La mia impressione è che tenere questa guerra su un profilo di bassa intensità abbia diversi scopi, tra i quali il più importante è prendere tempo per lasciare stemperare la tensione e giungere al tavolo delle trattative senza aver prima raso al suolo una nazione. Al Cremlino interessa che i missili Usa non siano a pochi minuti di volo dagli obiettivi russi. Sono vent’anni che Putin lo va ripetendo e non ho ragione di ritenere che questa guerra abbia scopi diversi. Salvo, poi, finire smentito dai fatti. Staremo a vedere. Per la Russia di Putin, così come per altre nazioni, come Israele, in modo più “furbesco” gli Usa o, con ben altra “eleganza” il Regno Unito, il ricorso all’azione militare è parte integrante dell’azione politica. So che fa schifo, ma ai piani alti funziona così. Occorre, purtroppo, prenderne atto nei nostri ragionamenti.
Se Putin, dopo avere per anni manifestato le sue perplessità sull’allargamento della Nato a Est, e dopo aver sempre visto rifiutare le sue proposte di trattative sulla reciproca sicurezza, decide di ricorrere a una guerra di aggressione, a meno che non sia impazzito (e allora qualsiasi pretesa di ragionamento decade), lo fa per spingere le parti in causa al tavolo dei negoziati. È un modo certamente brutale ed esecrabile di farlo, ma nella storia non è certamente un’anteprima assoluta.

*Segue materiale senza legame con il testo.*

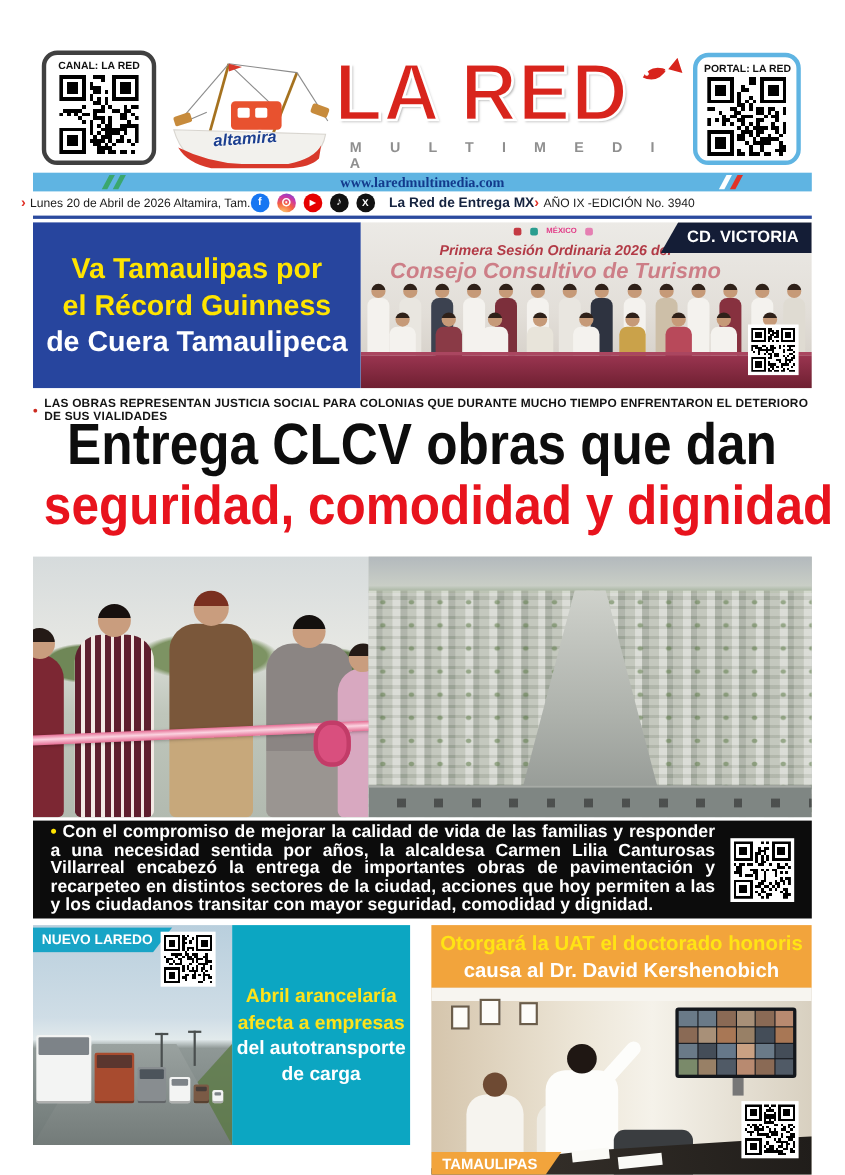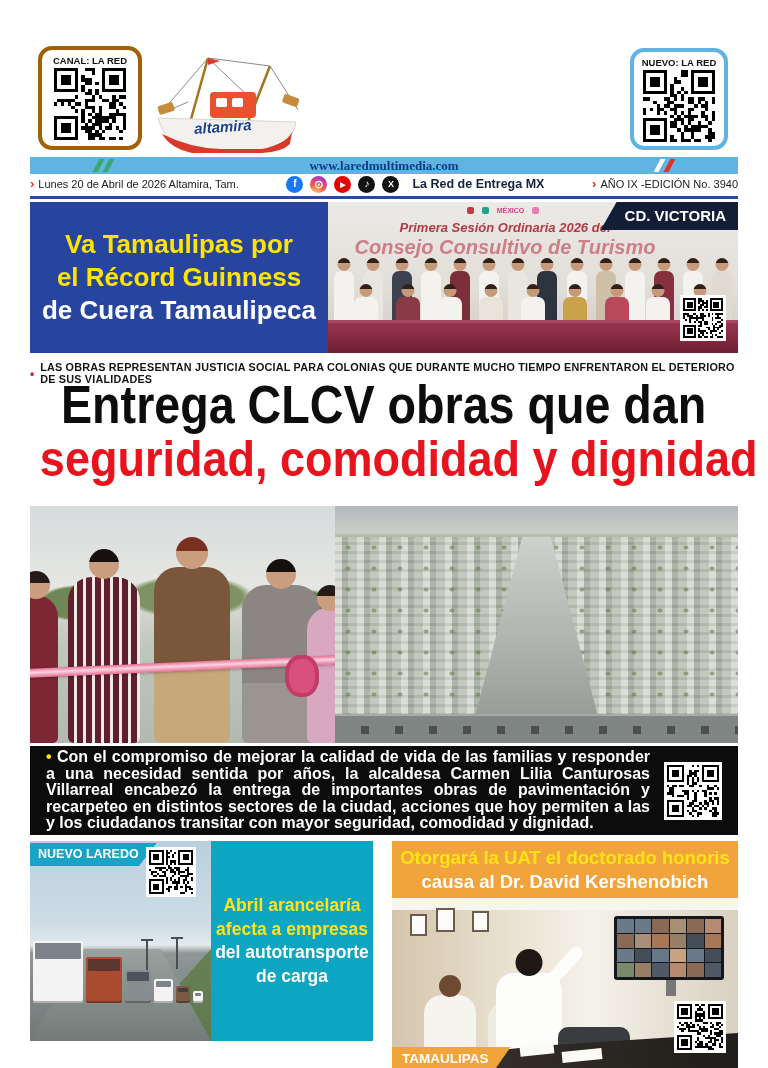--- a/index.html
+++ b/index.html
@@ -4,21 +4,21 @@
 <style>
   html,body{margin:0;padding:0;background:#fff;}
   .page{position:relative;width:768px;height:1068px;margin:0 auto;background:#fff;
         font-family:"Liberation Sans",sans-serif;overflow:hidden;}
 
   
   .qr-frame{position:absolute;background:#fff;border-radius:14px;text-align:center;
             padding:5px 6px 6px;box-sizing:border-box;}
   .qr-frame .qr-label{font-size:9.5px;font-weight:bold;color:#111;white-space:nowrap;margin-bottom:2px;}
   .qr-frame .qr-canvas{width:72px;height:72px;margin:0 auto;}
-  .qr-canal{left:38px;top:46px;width:104px;height:104px;border:4px solid #a16207;}
+  .qr-canal{left:38px;top:46px;width:104px;height:104px;border:4px solid #404040;}
   .qr-portal{left:630px;top:48px;width:98px;height:102px;border:4px solid #5fb4e2;}
 
   
   .logo{position:absolute;left:150px;top:38px;width:470px;height:118px;display:flex;align-items:flex-end;}
   .boat{position:relative;width:152px;height:104px;flex:0 0 auto;}
   .boat-text{position:absolute;left:44px;top:66px;font-size:15px;font-weight:bold;font-style:italic;
              color:#1c3f8f;transform:rotate(-4deg);text-shadow:0 0 2px #fff,0 0 2px #fff;}
   .logo-right{display:flex;flex-direction:column;margin-left:2px;}
   .logo-title-row{display:flex;align-items:flex-start;}
   .logo-title{font-size:74px;line-height:80px;font-weight:800;color:#d8241c;letter-spacing:1px;
@@ -27,22 +27,22 @@
   .logo-fish{margin:4px 0 0 -4px;}
   .logo-subtitle{font-size:13px;letter-spacing:11px;color:#8f8f8f;font-weight:bold;margin:2px 0 0 14px;}
 
   
   .band{position:absolute;left:30px;top:157px;width:708px;height:17px;background:#5fb4e2;
         display:flex;align-items:center;justify-content:center;}
   .band .url{font-family:"Liberation Serif",serif;font-weight:bold;font-size:13px;color:#123a8c;line-height:16px;}
   .slash{position:absolute;top:2px;width:5px;height:13px;transform:skewX(-28deg);}
   .slash.g1{left:66px;background:#3aa76d;} .slash.g2{left:76px;background:#3aa76d;}
   .slash.w1{right:76px;background:#fff;} .slash.w2{right:66px;background:#e03127;}
-  .dateline{position:absolute;left:30px;top:175px;width:708px;height:18px;display:flex;
-            align-items:center;justify-content:space-between;font-size:11px;color:#1b1b1b;}
+  .dateline{position:absolute;left:19px;top:175px;width:708px;height:18px;display:flex;
+            align-items:center;justify-content:flex-start;font-size:11px;color:#1b1b1b;}
   .chev::before{content:"›";color:#e03127;font-weight:bold;margin-right:4px;font-size:13px;line-height:11px;}
   .date-center{display:flex;align-items:center;gap:7px;}
   .sicon{width:17px;height:17px;border-radius:50%;display:inline-flex;align-items:center;justify-content:center;
          color:#fff;font-size:10px;font-weight:bold;line-height:1;}
   .icon-fb{background:#1877f2;} 
   .icon-ig{background:radial-gradient(circle at 30% 110%,#ffd776,#f56040 45%,#c837ab 72%,#5b51d8);font-size:11px;}
   .icon-yt{background:#e60000;font-size:7px;}
   .icon-tt{background:#111;font-size:10px;}
   .icon-x{background:#111;font-size:9px;}
   .handle{font-size:12.5px;font-weight:bold;color:#15233f;margin-left:6px;}
@@ -330,21 +330,21 @@
           <rect x="2" y="2" width="3" height="3" fill="#000"></rect>
           <rect x="14" y="0" width="7" height="7" fill="#000"></rect>
           <rect x="15" y="1" width="5" height="5" fill="#fff"></rect>
           <rect x="16" y="2" width="3" height="3" fill="#000"></rect>
           <rect x="0" y="14" width="7" height="7" fill="#000"></rect>
           <rect x="1" y="15" width="5" height="5" fill="#fff"></rect>
           <rect x="2" y="16" width="3" height="3" fill="#000"></rect>
         </svg></div>
   </div>
   <div class="qr-frame qr-portal">
-    <div class="qr-label">NUEVO: LA RED</div>
+    <div class="qr-label">PORTAL: LA RED</div>
     <div class="qr-canvas"><svg viewBox="0 0 21 21" width="100%" height="100%" preserveAspectRatio="none" shape-rendering="crispEdges">
           <rect width="21" height="21" fill="#fff"></rect>
           <g fill="#000">
             <rect x="11" y="0" width="1" height="1"></rect>
             <rect x="12" y="0" width="1" height="1"></rect>
             <rect x="11" y="1" width="1" height="1"></rect>
             <rect x="12" y="1" width="1" height="1"></rect>
             <rect x="9" y="2" width="1" height="1"></rect>
             <rect x="9" y="3" width="1" height="1"></rect>
             <rect x="10" y="3" width="1" height="1"></rect>
@@ -487,20 +487,35 @@
         <rect x="8" y="52" width="16" height="9" rx="2" fill="#c78b3c" transform="rotate(-18 16 56)"></rect>
         <rect x="133" y="44" width="16" height="9" rx="2" fill="#c78b3c" transform="rotate(20 141 48)"></rect>
         <polygon points="58,6 70,9 58,13" fill="#d8392b"></polygon>
         <rect x="60" y="40" width="46" height="26" rx="4" fill="#e8522f"></rect>
         <rect x="66" y="46" width="11" height="9" rx="1.5" fill="#fff"></rect>
         <rect x="82" y="46" width="11" height="9" rx="1.5" fill="#fff"></rect>
         <path d="M8,66 L146,70 Q142,94 112,99 L42,99 Q16,94 8,66 Z" fill="#f2f1ed" stroke="#d8d5cf"></path>
         <path d="M12,82 Q40,96 70,97 L112,97 Q136,92 142,80 L140,92 Q132,100 112,101 L42,101 Q20,96 12,82 Z" fill="#d8392b"></path>
       </svg>
       <span class="boat-text">altamira</span>
+    </div>
+    <div class="logo-right">
+      <div class="logo-title-row">
+        <span class="logo-title">LA RED</span>
+        <span class="logo-fish">
+          <svg width="44" height="34" viewBox="0 0 44 34">
+            <g transform="rotate(-18 22 17)">
+              <path d="M3,17 Q15,5 29,17 Q15,29 3,17 Z" fill="#d8241c" stroke="#fff" stroke-width="2"></path>
+              <polygon points="27,17 41,8 41,26" fill="#d8241c" stroke="#fff" stroke-width="2"></polygon>
+              <circle cx="9" cy="15" r="1.8" fill="#fff"></circle>
+            </g>
+          </svg>
+        </span>
+      </div>
+      <div class="logo-subtitle">M U L T I M E D I A</div>
     </div>
   </div>
 
   <div class="band">
     <span class="slash g1"></span>
     <span class="slash g2"></span>
     <span class="url">www.laredmultimedia.com</span>
     <span class="slash w1"></span>
     <span class="slash w2"></span>
   </div>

Niente di nuovo. Il fatto che Putin sia disposto a sopportare pesantissime sanzioni, lo sdegno internazionale e un grave dissenso interno, pur di risolvere le questioni sulla sicurezza dei propri confini, dà la misura di quanto questo argomento rivesta per lui un’importanza vitale. Anche di questo occorre prendere atto e, che la sua preoccupazione sia frutto di paranoia o che sia legittima, poco importa.
Dal momento che non possiamo costringerlo a sedute di psicoterapia, occorre considerare che Putin, nella nostra formula, è una costante, non una variabile. E come non è possibile mettere in orbita un satellite cambiando, nella formula, la Costante di Gravitazione Universale, così non è possibile venire a capo della crisi pretendendo che Putin si convinca che, dei missili Nato, non ha nulla di cui preoccuparsi. Soprattutto quando glielo si spiega puntandoglieli contro!
Ora c’è da augurarsi che queste drammatiche vicende diventino presto il primo passo verso un progressivo e reciproco disarmo in un clima di comprensione delle preoccupazioni e delle ragioni altrui. Un po’ si chiede e un po’ si cede. Negoziare è questo e, come scriveva Henry Kissinger in un articolo del 2014 pubblicato dal Washington Post, il risultato della trattativa “non è la soddisfazione assoluta, ma un’insoddisfazione equilibrata”.